著者のユージン・カプランは学者だが、同時に大学での講義の役も担っている。
講義の際、学生達に興味を持ってもらうため、先生達は工夫を凝らす。
本書は、まさに「広大な海で繰り広げられる、摩訶不思議な愛と性の饗宴」を縷縷、解き明かすもので、奇妙奇天烈なる愛の痴態の数々をこれでもかと語っている。
と言いつつ、忙しくて本書の冒頭しか読んでいない(汗)!
でも、初っ端から面白い。
海の生き物たちの生(性)態は、想像を絶するものがあるのだ。
さて、以下、「メデューサ」に関連するくだりを転記する:
(クラゲたちの属する)刺胞動物の基本的なライフサイクルには、それぞれ独立した二つの生殖形態の時期がある。有性生殖の時期(メデューサ)よ無性生殖の時期(ポリプ)である。ただし、サンゴやイソギンチャクなどを含む大きなグループでは、ポリプでありながら有性生殖をおこなう時期もあり、メデューサの形態にはならない。メデューサ――水中に浮遊しながら有性生殖をおこなう段階――は「クラゲ」として広く知られている。科学者たちが「メデューサ」という呼び名をつけたのは、ギリシア神話に出てくる魔物メデューサを連想したからだろう。メデューサの髪はうごめく無数のヘビであり、その姿を見た者はたちどころに石に変わったという。クラゲの有毒な触手はヘビのようにゆらめき、小魚を本当に石のように(完全に麻痺させて)しまうため、死の直前のけいれんさえ封じてしまう。メデューサのオスとメスはそれぞれ精子と卵子を海中に放出する。受精した卵子は無性世代のポリプになる。多くのポリプが無性生殖をくり返し、海底の硬いところにくっついて綿毛のかたまりのようなコロニーをつくる。こうしたコロニーからまたクラゲ世代が生まれ、次々に離れて独立していく。

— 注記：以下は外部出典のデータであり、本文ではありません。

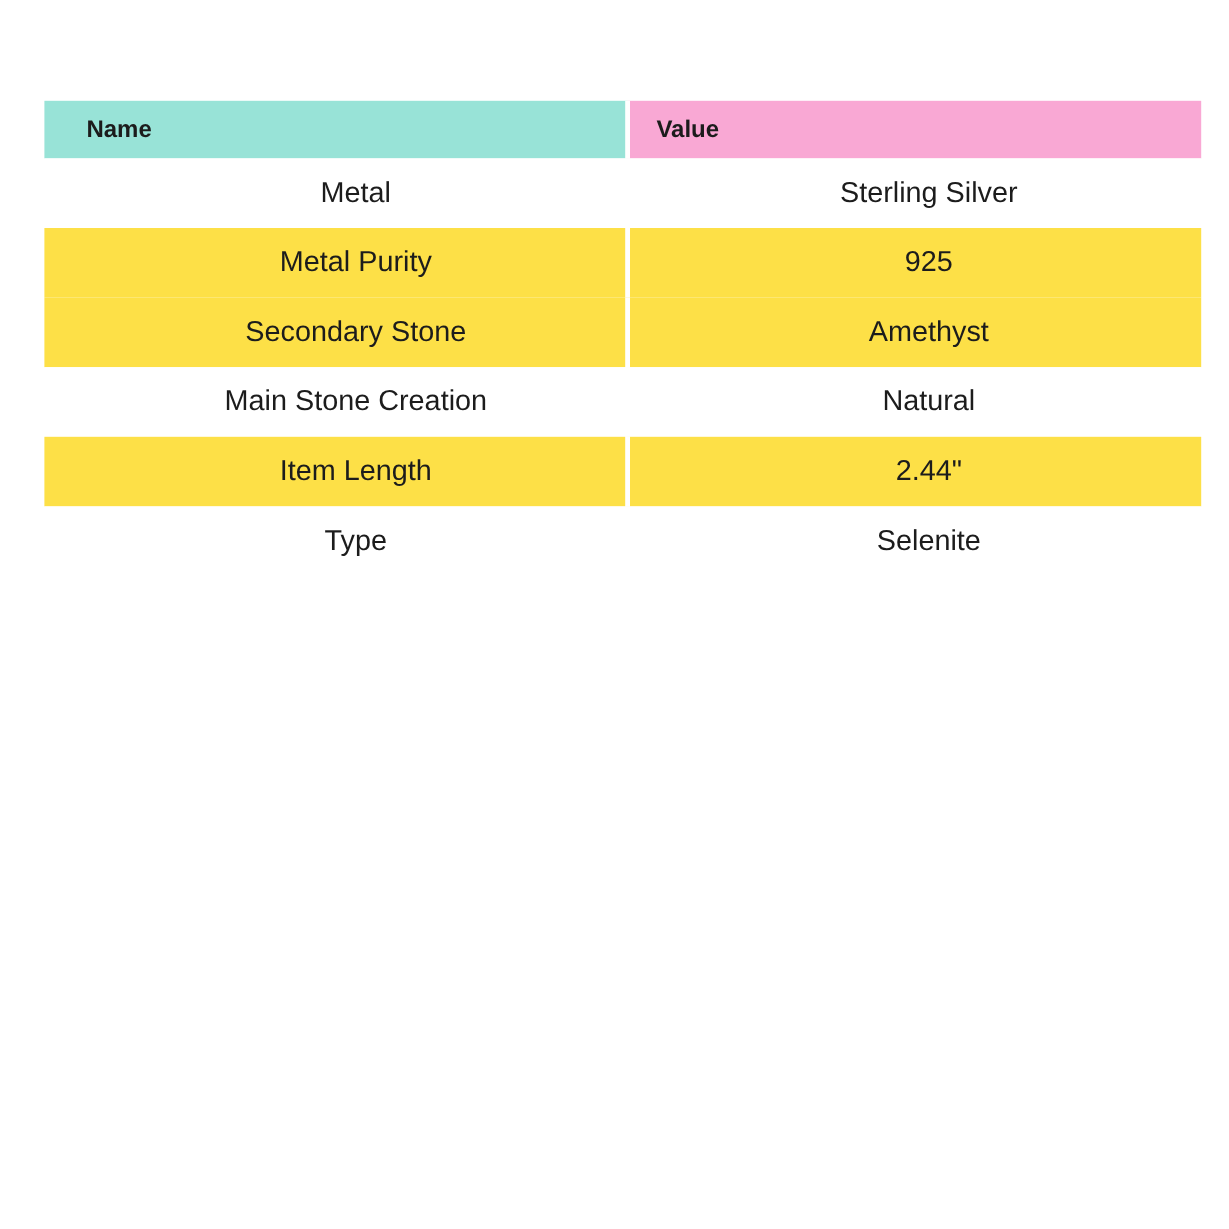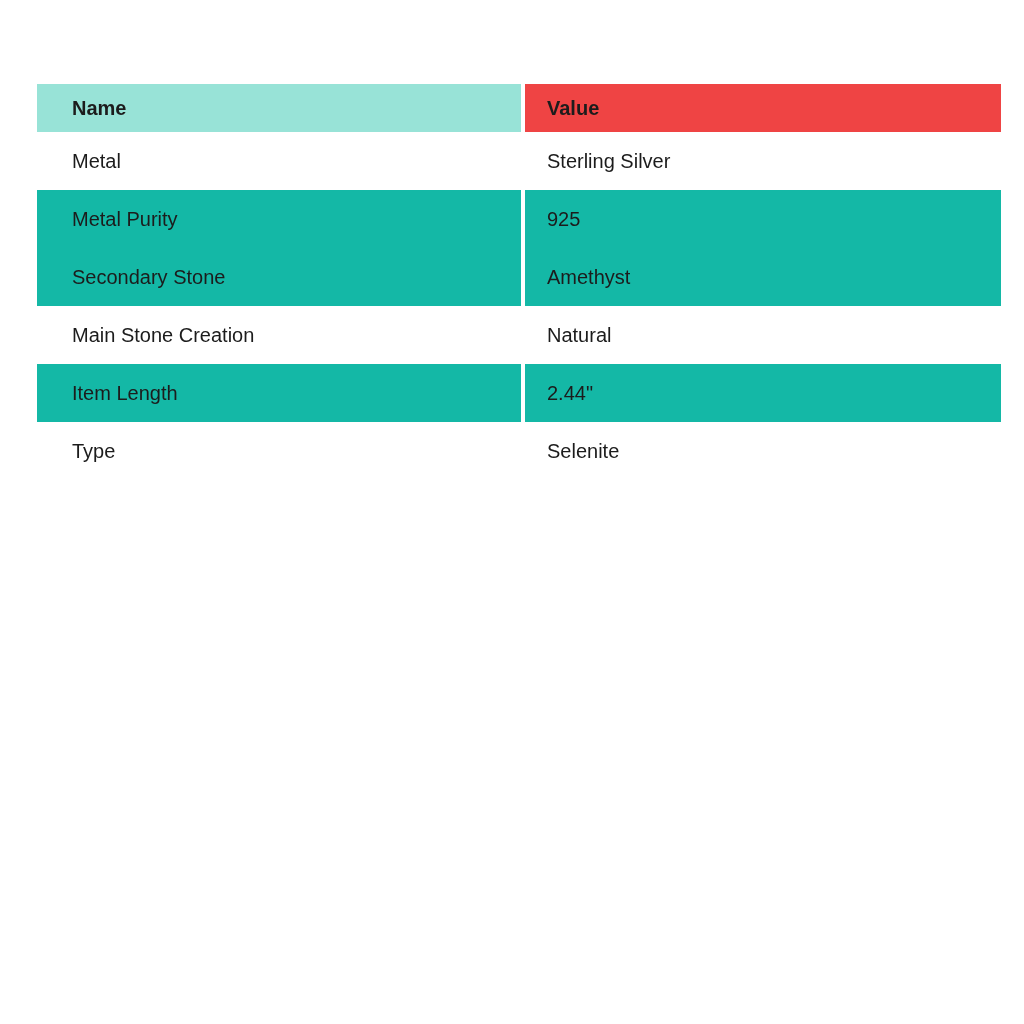"Value" th.value-col { background: #ef4444 -> #f9a8d4 }
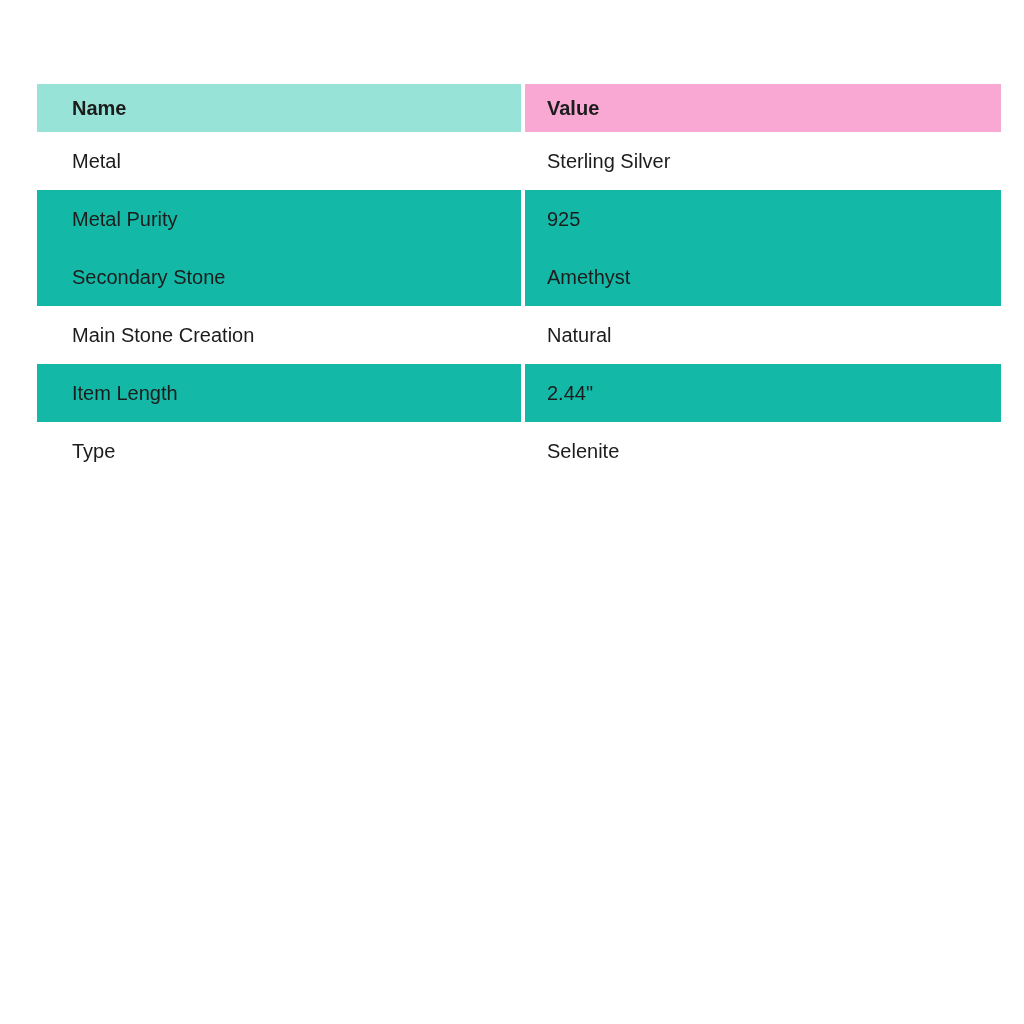"Metal" table.spec-table td { font-size: 20px -> 24px; text-align: none -> center }
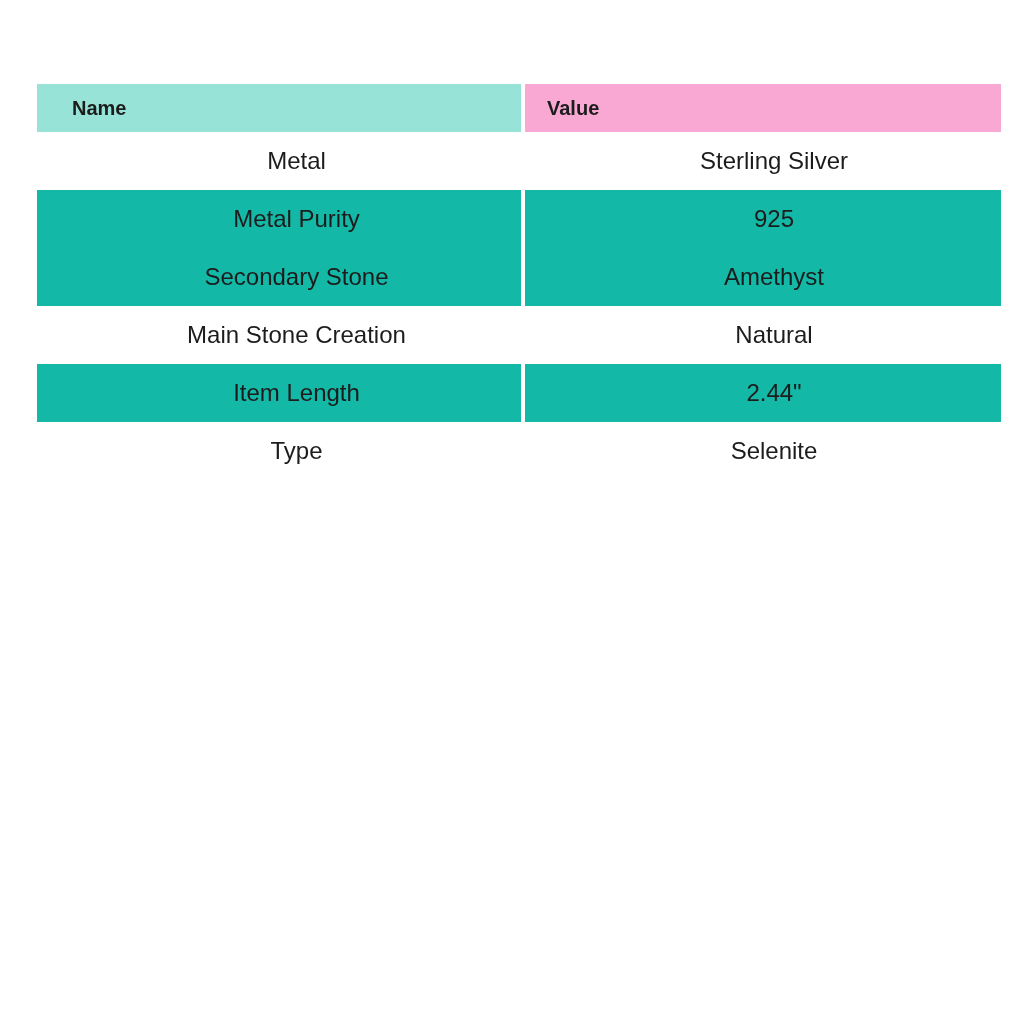"Metal Purity" tr.alt td { background: #14b8a6 -> #fde047 }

メデューサ…クラゲと並ぶと、クラゲ好きな小生は素通りできない。
実際、「水母・海月・クラゲ・くらげ…」や「ヴァージニア・ウルフ……クラゲなす意識の海に漂わん」など、記事の内容(展開)を殊更、クラゲにこじつけたりする小生なのである。
予断だが、著者名の「カプラン」を見て、この著者名の方の本を読んだことがある。
でも、本書の著者の過去の訳書には見当たらない。
調べたら、ヤクザと右翼暴力団の実態や日本の企業社会との絡みを抉った本、D.E.カプランとA.デュプロの共著による『ヤクザ』(松井道男訳、第三書館刊)の著者の一人だった。
但しこれは十数年前に読んだ本。
もっと最近、カプランの本を読んだなと調べたら、確かにあった。
ロバート・カプラン著の『ゼロの博物誌』(松浦俊輔 訳 河出書房新社)で、昨春、読んだばかりの本。
数学好きのみならず文学好きにも関心を掻きたてられてしまう、知的昂奮の書だった。
こんなこともあって、カプランの名は印象に鮮明なわけである。
ただし、本ブログで紹介しているユージン・カプランとは共に別人である(何らかの縁戚関係があるかどうかまでは分からない)。